A caminho do trabalho, parei num supermercado. Não estava cheio, quando cheguei, mas foi vindo mais e mais gente. Quando passei pelo caixa, as filas já estavam grandes, quase todo mundo com carrinhos abarrotados. Fiz compras para um mês, com exceção do papel higiênico, que ainda não acabou e, provavelmente, durará mais três meses. Não me pergunte o porquê, não tenho a menor ideia.


De lá até aqui, muita água passou por baixo da ponte. Primeiro, minha mulher transferiu seus atendimentos presenciais para on-line. Depois, entregou o consultório. No meu trabalho, um programa de trabalho remoto que andava a passo de tartaruga, enfrentando ferrenha resistência, foi implantado da noite para o dia.

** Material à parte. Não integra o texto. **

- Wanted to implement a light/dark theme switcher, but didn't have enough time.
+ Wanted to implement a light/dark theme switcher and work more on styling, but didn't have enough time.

E a casa tornou-se nosso mundo.


Tivemos períodos de organização, faxina, receitas criativas da internet, rotina de exercícios. E bagunça completa, pia cheia de louça, marasmo, IFood até a morte e quantidades assustadoras de cerveja. Dias de trabalho, criatividade e esperança. E dias de medo, tristeza e procrastinação lodosa. Manhãs de família de comercial de margarina - amor para lá, amor para cá, sol de outono entrando pela janela. E discussões que fizeram o cachorro se esconder.

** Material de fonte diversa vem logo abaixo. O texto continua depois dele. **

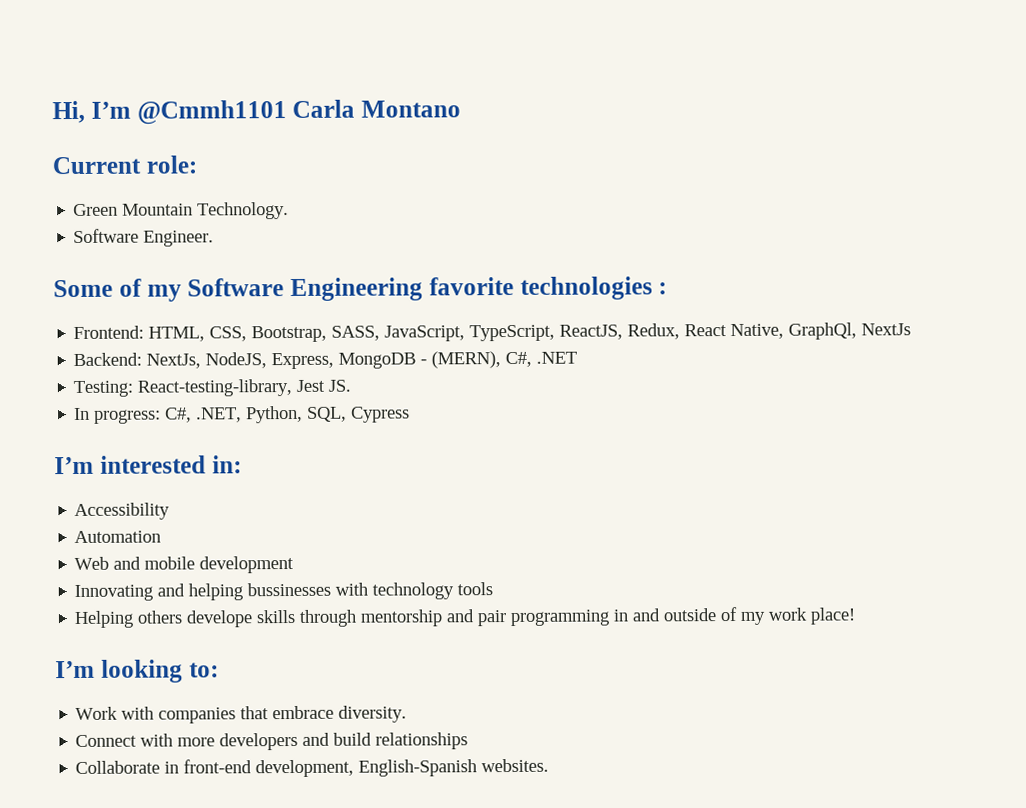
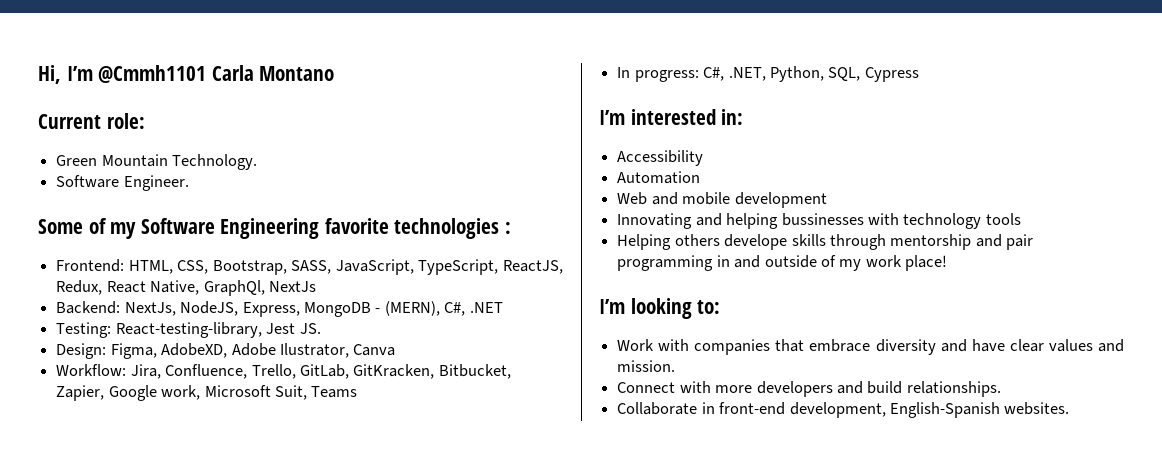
+ Design: Figma, AdobeXD, Adobe Ilustrator, Canva
+ Workflow: Jira, Confluence, Trello, GitLab, GitKracken, Bitbucket, Zapier, Google work, Microsoft Suit, Teams
- Work with companies that embrace diversity.
+ Work with companies that embrace diversity and have clear values and mission.
- Connect with more developers and build relationships
+ Connect with more developers and build relationships.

Falando nisso, o cachorro me mordeu e tivemos que ir ao hospital dar pontos, em plena festa do Covid. Um dia de cão (desculpe, eu sei, não consegui resistir). Depois, semanas tensas - eu desconfiado do cachorro, o cachorro desconfiado de mim e a família esperando, para ver se havíamos sido sorteados. Não fomos. Ou fomos daqueles afortunados que o vírus beija, sorrateiro, e se vai, sem deixar sinal, à exceção de anticorpos.

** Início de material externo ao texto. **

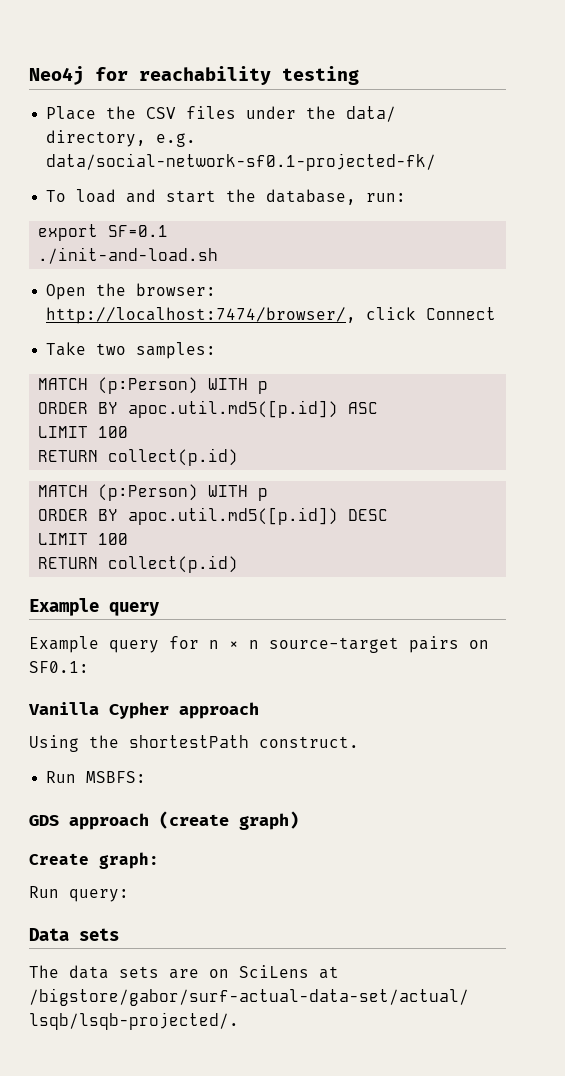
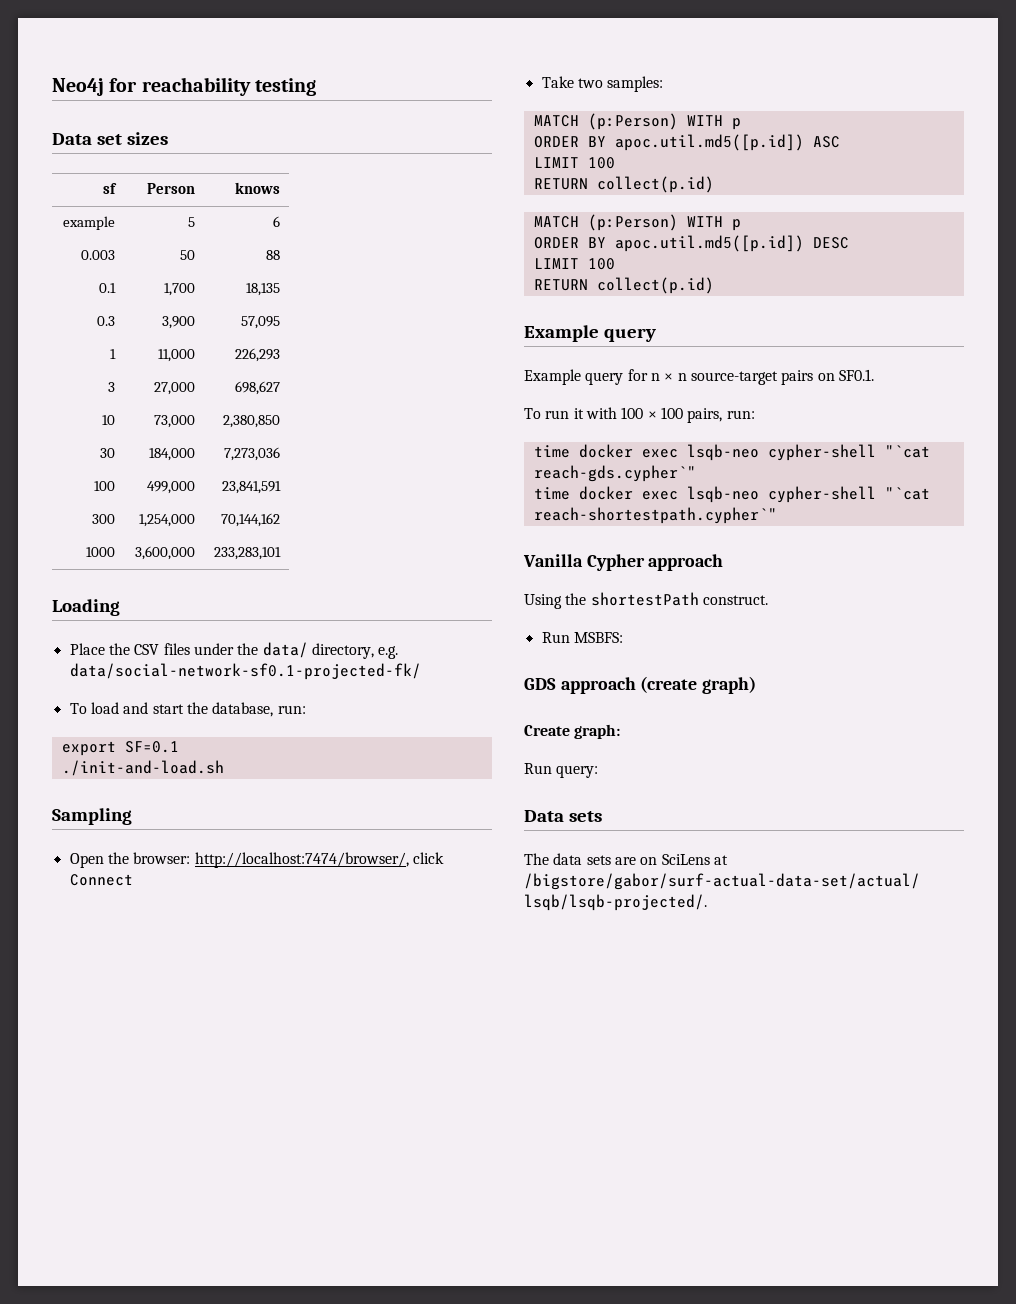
+ Data set sizes
+ sf | Person | knows
+ example | 5 | 6
+ 0.003 | 50 | 88
+ 0.1 | 1,700 | 18,135
+ 0.3 | 3,900 | 57,095
+ 1 | 11,000 | 226,293
+ 3 | 27,000 | 698,627
+ 10 | 73,000 | 2,380,850
+ 30 | 184,000 | 7,273,036
+ 100 | 499,000 | 23,841,591
+ 300 | 1,254,000 | 70,144,162
+ 1000 | 3,600,000 | 233,283,101
+ Loading
+ Sampling
- Example query for n × n source-target pairs on SF0.1:
+ Example query for n × n source-target pairs on SF0.1.
+ To run it with 100 × 100 pairs, run:
+ time docker exec lsqb-neo cypher-shell "`cat reach-gds.cypher`"
+ time docker exec lsqb-neo cypher-shell "`cat reach-shortestpath.cypher`"

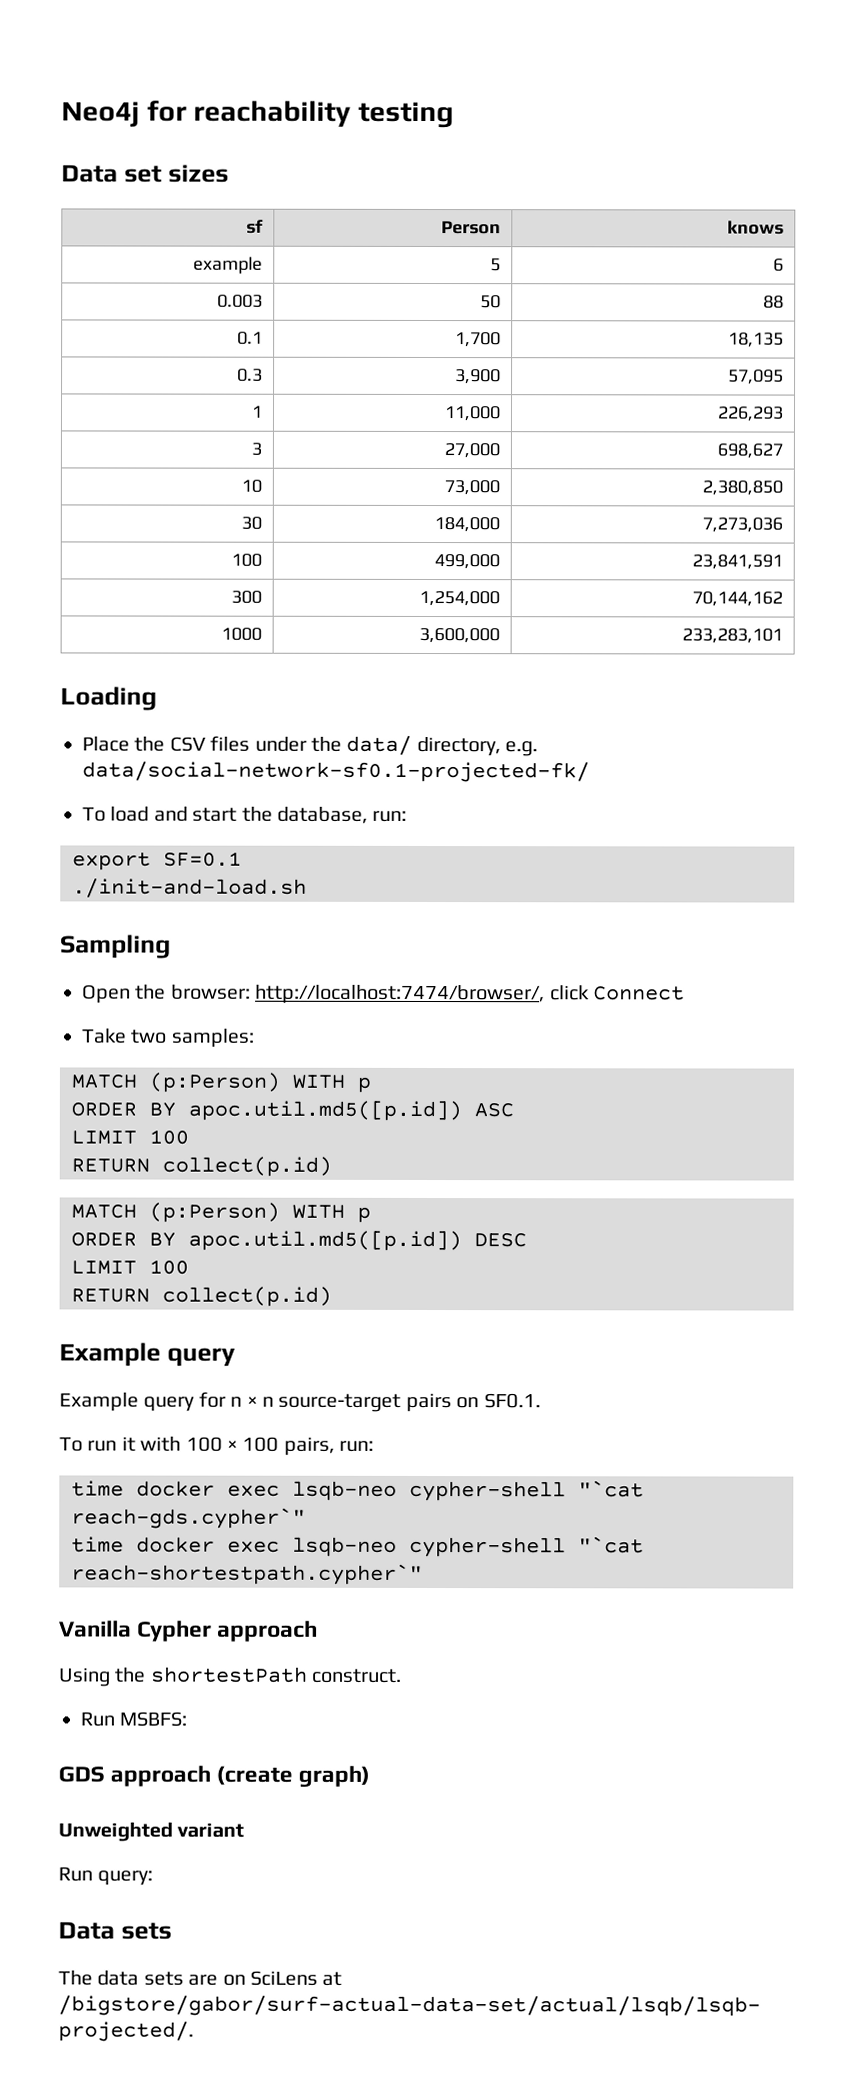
- Create graph:
+ Unweighted variant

Tudo muito estranho. Difícil de acreditar que, em quatro dias, já serão três meses.

Noite adentro no home-office provisório com cada vez mais cara de permanente, as paredes do verde que eu mesmo escolhi, a cabeça pede arrego, a lombar grita, a alma pergunta "para que?".


Não vou reclamar - não ousaria, com tanto de horrível acontecendo a tantas pessoas em tantos lugares. Mas é estranho e cansativo, mesmo quando tudo funciona. Mesmo quando a comida é boa, a conversa gostosa e, ao final do dia, a lista de afazeres está totalmente riscada, é estranho, cansativo, triste e um pouco assustador. Olho as muitas janelas acesas, as ruas estranhamente silenciosas, os poucos carros a caminho de sabe se lá onde e sinto um ar de que há mais por vir. Mais de que, não sei. Tanto se fala, tanto se teme, tento não pensar. Mas o silêncio não condiz com o nível da turbulência.


Às vezes, de madrugada, de algum lugar aqui perto, soltam fogos. Não daqueles vagabundos e irritantes, de partidas de futebol, mas de um tipo que ilumina o céu e a face da montanha, seus estrondos graves e profundos, como gigantescos bumbos. Ou canhões.


Fogos. Longas sequências na madrugada, seu propósito um mistério. Eles me incomodam por razões que não consigo explicar.